When I heard the new Storefront Theatre of Indianapolis was opening in the Broad Ripple neighborhood on Indy’s far northeast side, my interest was immediately piqued because in the early 80s, I acted in plays directed by Fonseca Theatre Company founder and artistic director Bryan Fonseca at the former Broad Ripple Playhouse. Located on Westfield Boulevard, BRP was owned and operated by producer June McCarty. To my knowledge, there has not been a comparable arts organization in the area since.
Storefront opens its second season in its permanent space with “Pilgrims” this Friday. Written by Claire Kiechel, the drama is directed by Chelsea Anderson and features Kelsey Leigh Miller, Ryan Ruckman and Carrie Schlatter. The production runs through September 22.
The theatre actually launched in 2017 with its production of “Infinity” and then “Prowess” in 2018, both staged at IndyFringe Indy Eleven Theatre. With a mission focused on programming newer works, Storefront plans to produce ones by female and minority playwrights.
Recently, I sat down with Storefront founder Ronan Marra in the 50-seat black-box theatre, which serves as the mainstage in the 7,500-square-foot space beneath the former Crackers Comedy Club near the corner of Broad Ripple and College Avenues. Marra, who moved to the area with his wife and son in 2015, co-founded Signal Ensemble Theatre in Chicago, where he served as the co-artistic director for 14 years.

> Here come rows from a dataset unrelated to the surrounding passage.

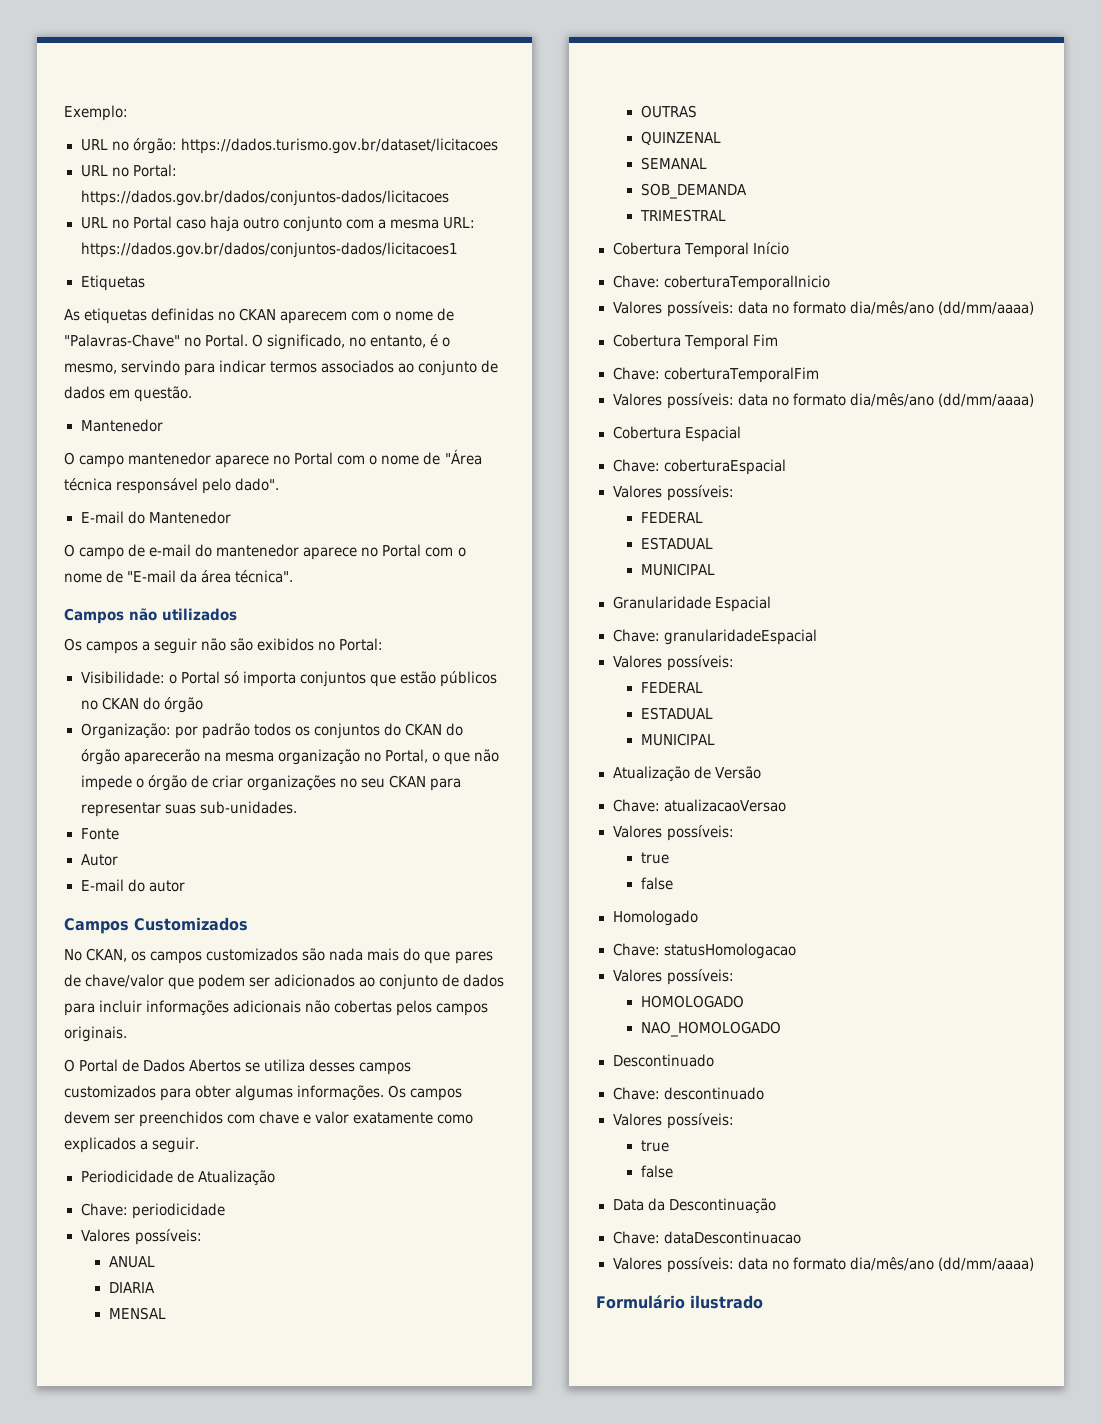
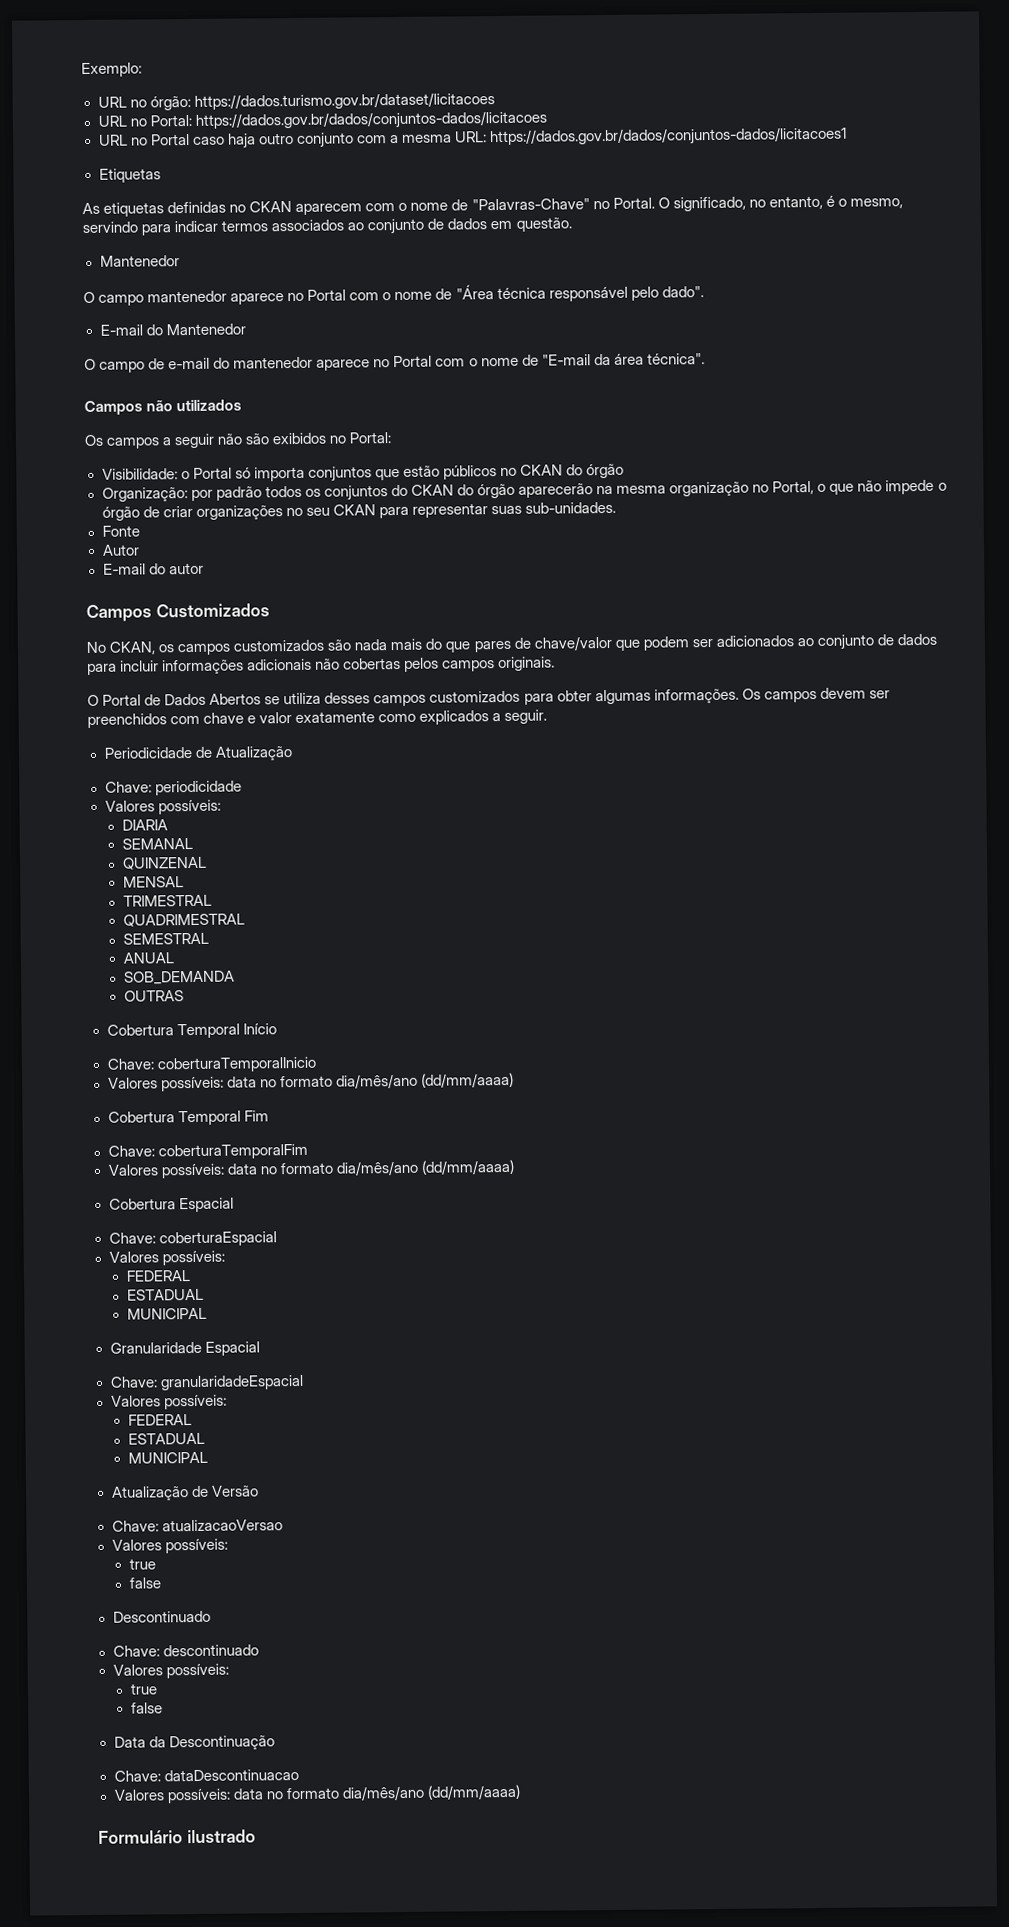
+ DIARIA
+ SEMANAL
+ QUINZENAL
+ MENSAL
+ TRIMESTRAL
+ QUADRIMESTRAL
+ SEMESTRAL
  ANUAL
- DIARIA
- MENSAL
- OUTRAS
- QUINZENAL
- SEMANAL
- TRIMESTRAL
+ OUTRAS
- Homologado
- Chave: statusHomologacao
- Valores possíveis:
- HOMOLOGADO
- NAO_HOMOLOGADO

Marra, who has a BFA in acting from Kent State University and grew up in Cleveland, moved to Fishers for the affordable housing market. Since his father’s family all grew up here, he has many relatives living nearby.
He says he chose the location because he thought Broad Ripple could use an arts presence. “Not that I have anything against bars, but there are a lot here. I felt the neighborhood could use a spot for professional theatre performances.” Marra said many of his board members live near Broad Ripple as well, including board president Julia Myer, owner of Fitness Fortitude, along with three attorneys, a financial advisor, and an insurance professional. “We are in lockstep with each other. Julia has a theatre background, but the others don’t. Some of them said, ‘I don’t know anything about theatre or the arts,’ but I said, ‘I can handle that part. I need you for your expertise,’” said Marra.

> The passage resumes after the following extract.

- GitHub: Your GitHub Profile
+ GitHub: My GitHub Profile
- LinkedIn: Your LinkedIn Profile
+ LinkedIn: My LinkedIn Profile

With an eye toward inclusivity, Marra said, “I think you will never see a play here that has previously been presented locally. That is really important to me. There is so much vital new work out there by playwrights whom you may not have heard of before. People who are writing your favorite show on HBO, Showtime and Netflix are the people who are writing plays that I am doing. If you are into those kinds of dramas, I think you’ll like what we do here because the playwrights are doing some other kind of work.”
Marra feels that the theatre’s intimacy is also what sets it apart. “I love nothing more than the intimate experience here. I love the kind of work that you can do and the subtle or the human work you can do when you are this close to the actors. That’s my favorite thing,” he explained.

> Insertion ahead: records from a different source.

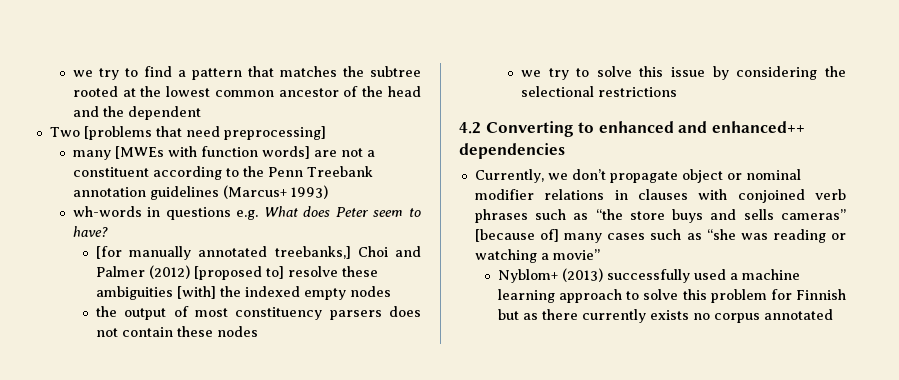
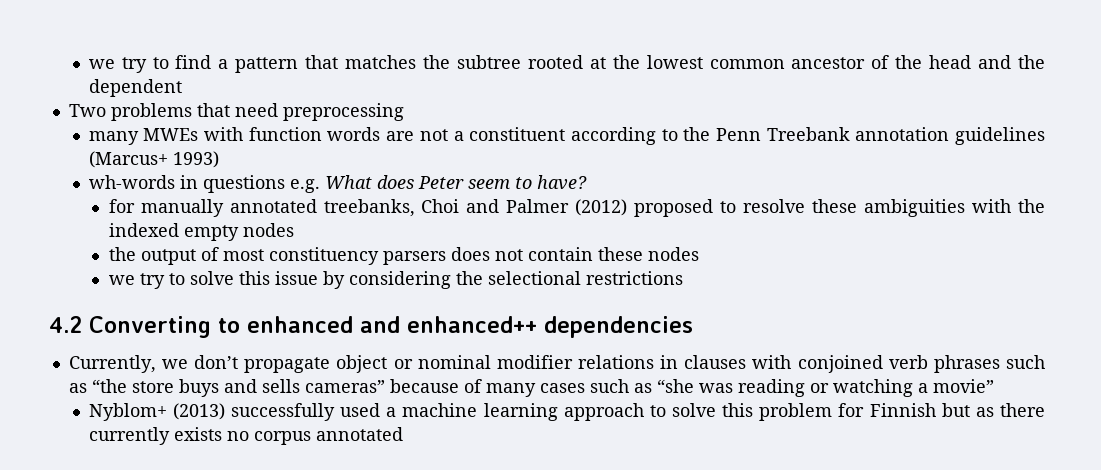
- Two [problems that need preprocessing]
- many [MWEs with function words] are not a constituent according to the Penn Treebank annotation guidelines (Marcus+ 1993)
+ Two problems that need preprocessing
+ many MWEs with function words are not a constituent according to the Penn Treebank annotation guidelines (Marcus+ 1993)
- [for manually annotated treebanks,] Choi and Palmer (2012) [proposed to] resolve these ambiguities [with] the indexed empty nodes
+ for manually annotated treebanks, Choi and Palmer (2012) proposed to resolve these ambiguities with the indexed empty nodes
- Currently, we don’t propagate object or nominal modifier relations in clauses with conjoined verb phrases such as “the store buys and sells cameras” [because of] many cases such as “she was reading or watching a movie”
+ Currently, we don’t propagate object or nominal modifier relations in clauses with conjoined verb phrases such as “the store buys and sells cameras” because of many cases such as “she was reading or watching a movie”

Also contributing to Storefront’s uniqueness is its flexibility, said Marra, who calls it “an eco-system of an arts experience.” The black-box seating will allow for different configurations. The space will also offer pre-show events, which will include art exhibits, play readings and acoustic performances. There will also be a bar where wine and beer will be served. The multipurpose space can also be a classroom, studio area or rehearsal. Ultimately, Storefront, which will rent its facilities to other arts organizations, will serve as a de facto performing arts center in Broad Ripple.